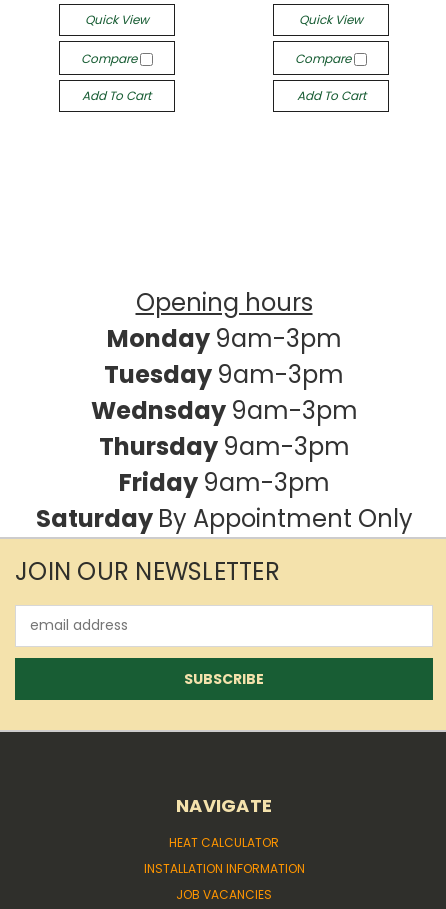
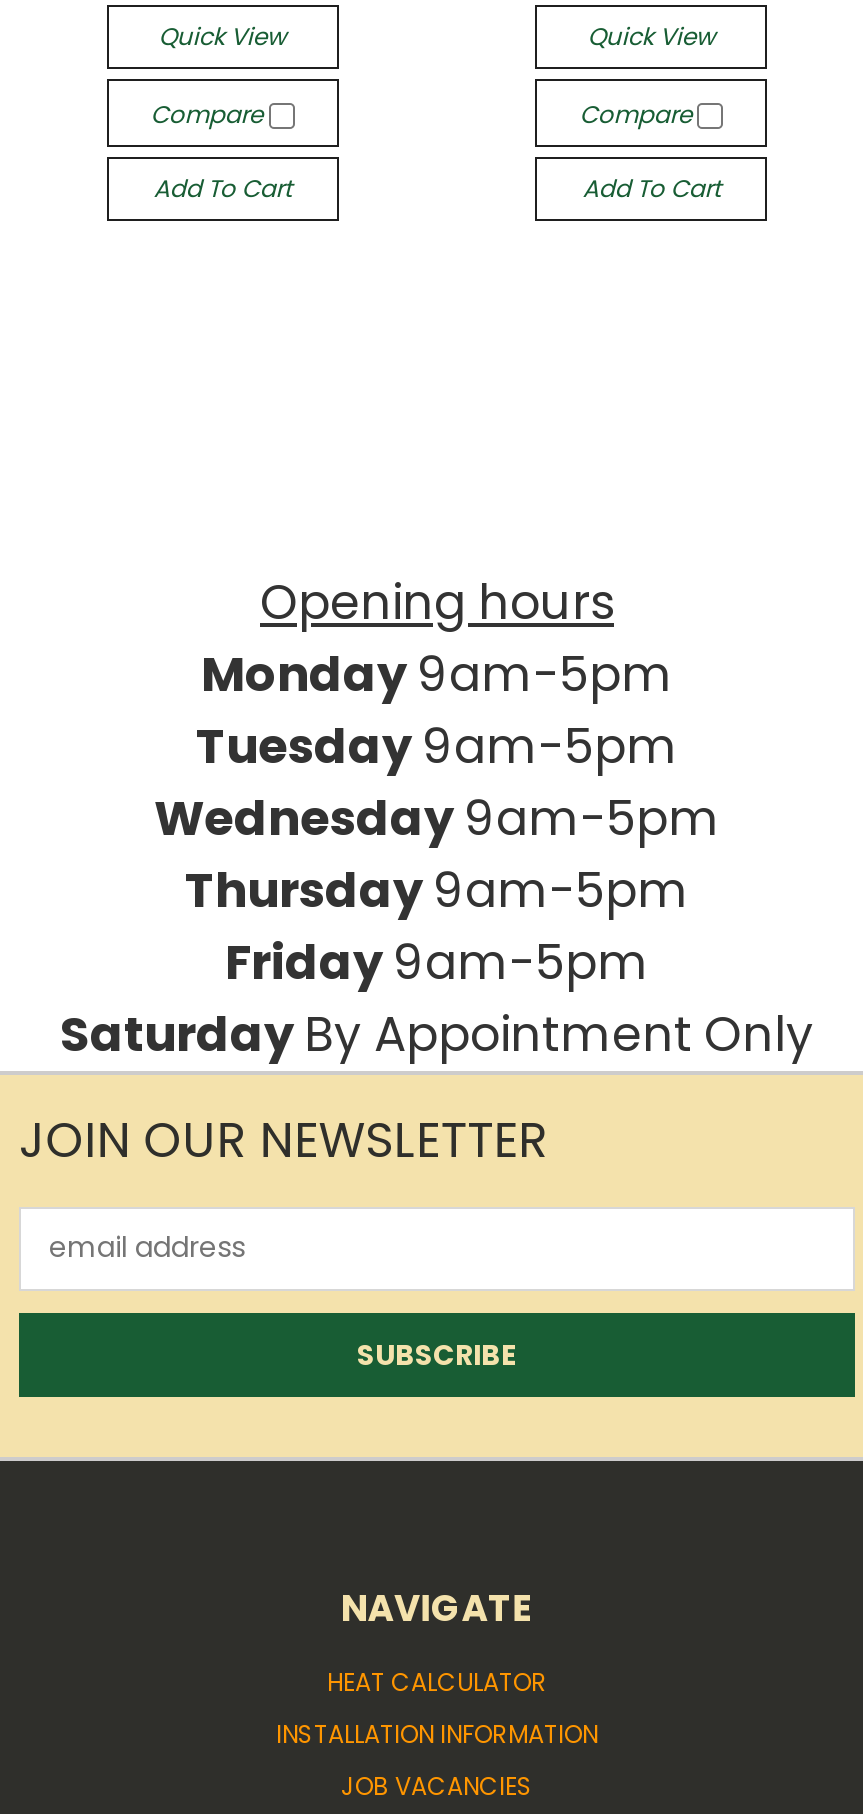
- Monday 9am-3pm
- Tuesday 9am-3pm
- Wednsday 9am-3pm
- Thursday 9am-3pm
- Friday 9am-3pm
+ Monday 9am-5pm
+ Tuesday 9am-5pm
+ Wednesday 9am-5pm
+ Thursday 9am-5pm
+ Friday 9am-5pm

Activity: Reproduce every entry exactly; images stay out.

Solution for this problem:
- Monday 9am-3pm
- Tuesday 9am-3pm
- Wednsday 9am-3pm
- Thursday 9am-3pm
- Friday 9am-3pm
+ Monday 9am-5pm
+ Tuesday 9am-5pm
+ Wednesday 9am-5pm
+ Thursday 9am-5pm
+ Friday 9am-5pm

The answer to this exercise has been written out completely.